Born with facial deformities, Auggie (Jacob Tremblay) becomes the most unlikely of heroes when he enters the fifth grade at his local school. His medical issues had prevented him from going to a mainstream school before then. Both he and his parents, Isabel (Julia Roberts) and Nate (Owen Wilson), and sister Via (Izabela Vidovic) worry about the move because he looks so different to others.
A science nerd, Auggie dreams of going into space and constantly wears his NASA space helmet. But obviously that will have to be jettisoned when he attends school. He faces heartache because – as we know – children can be cruel. But with the support of family, teachers and the school principal, Auggie shows just how special he is. All he ever wanted was to be an ordinary kid – but as his sister keeps telling him, you can’t be ordinary when you were born to stand out.
Author R.J. Palacio openly admits that she was the one who, in 2008, found herself running from, rather than engaging with, a child at an ice cream parlour who looked different. A graphic designer by day and hopeful writer by night, Palacio was out with her children when she did something she deeply regretted. They found themselves sitting next to a child that had a severe craniofacial difference, someone who looked very much the way she described Auggie in her book.
But it didn’t end there. Feeling shame, Palacio wanted to face up to her response, to turn the tables on it by looking at it from the most important point of view: the child who unwittingly sparked it. She started thinking about what it must be like to live everyday facing a world that doesn’t know how to face you back and she began writing her book that night. That’s when Auggie Pullman sprang into being, along with an entire cast of characters who took Palacio by surprise.
This is a movie that made me cry; but at times felt deeply manufactured, designed to milk the most out of situations. One moment you’re lost in the plot; the next, though, you can see screenwriter and director Stephen Chbosky (The Perks of Being a Wallflower) pulling the strings. You can feel the manipulation.
Wonder is certainly pure of spirit and caring throughout.
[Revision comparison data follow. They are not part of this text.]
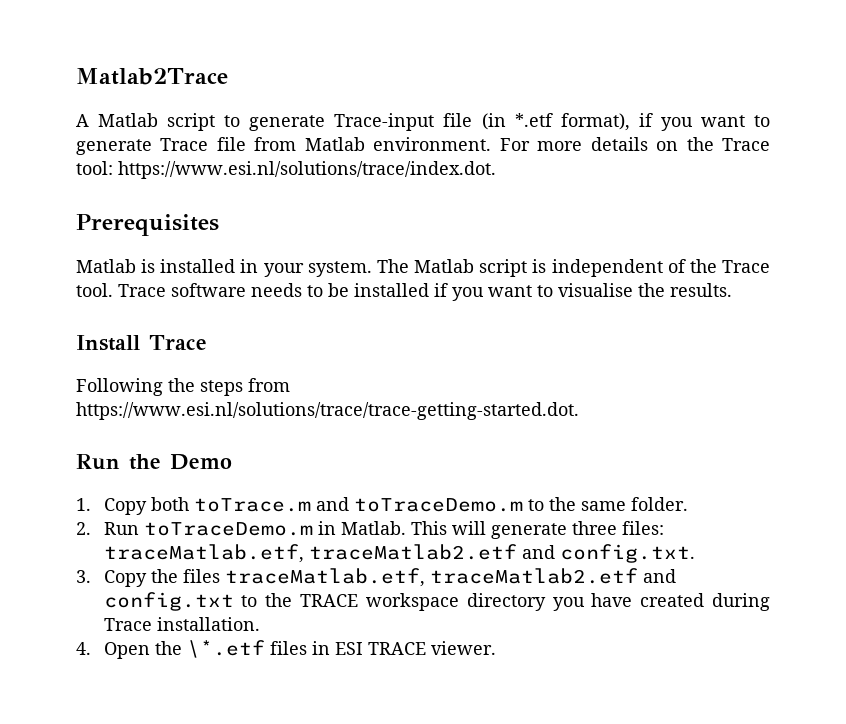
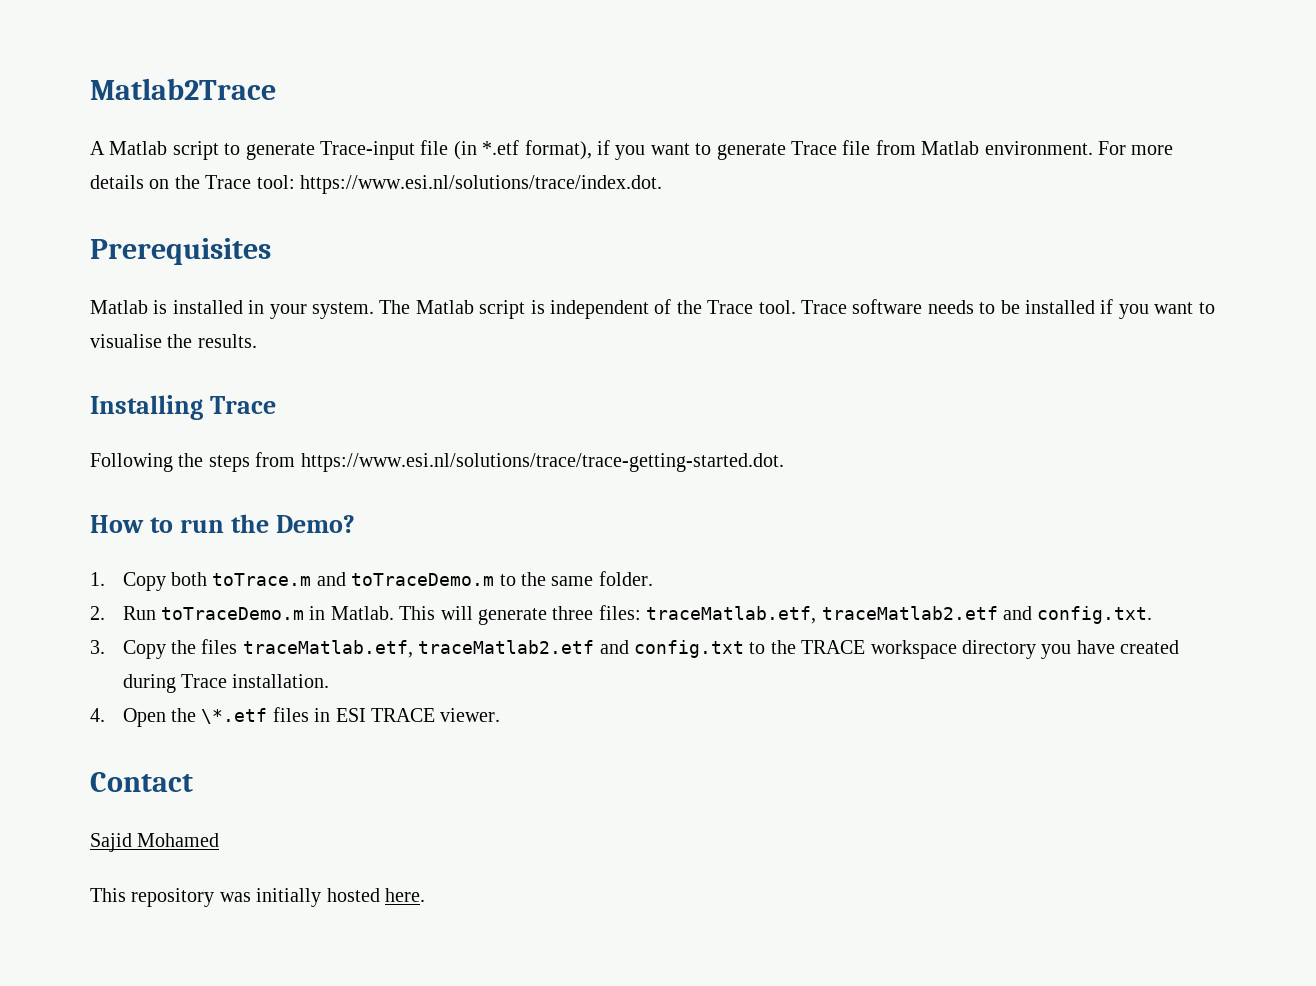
- Install Trace
+ Installing Trace
- Run the Demo
+ How to run the Demo?
+ Contact
+ Sajid Mohamed
+ This repository was initially hosted here.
It sends all the right messages, especially for children.
Young Jacob Tremblay, who should have received an Oscar nomination for Room, gives another stellar performance as Auggie. His parents and sister, too, are all depicted as very nice people. Julia Roberts almost effortlessly makes Isabel credible. Owen Wilson puts his comic sensibilities to good use. Izabela Vidovic has an air of mystery and shyness about her characterisation as Via. Mandy Patinkin shines as the principal that provides wise counsel.
One of the best things about Wonder is the fact that the film looks at the circumstances surrounding Auggie from different perspectives. It then continues to develop each of these threads into a unified package. So, in spite of my already expressed qualms, it’s a crowd-pleaser. Suffice to say, though, that 32 years ago Mask tackled similar subject matter with less pretence.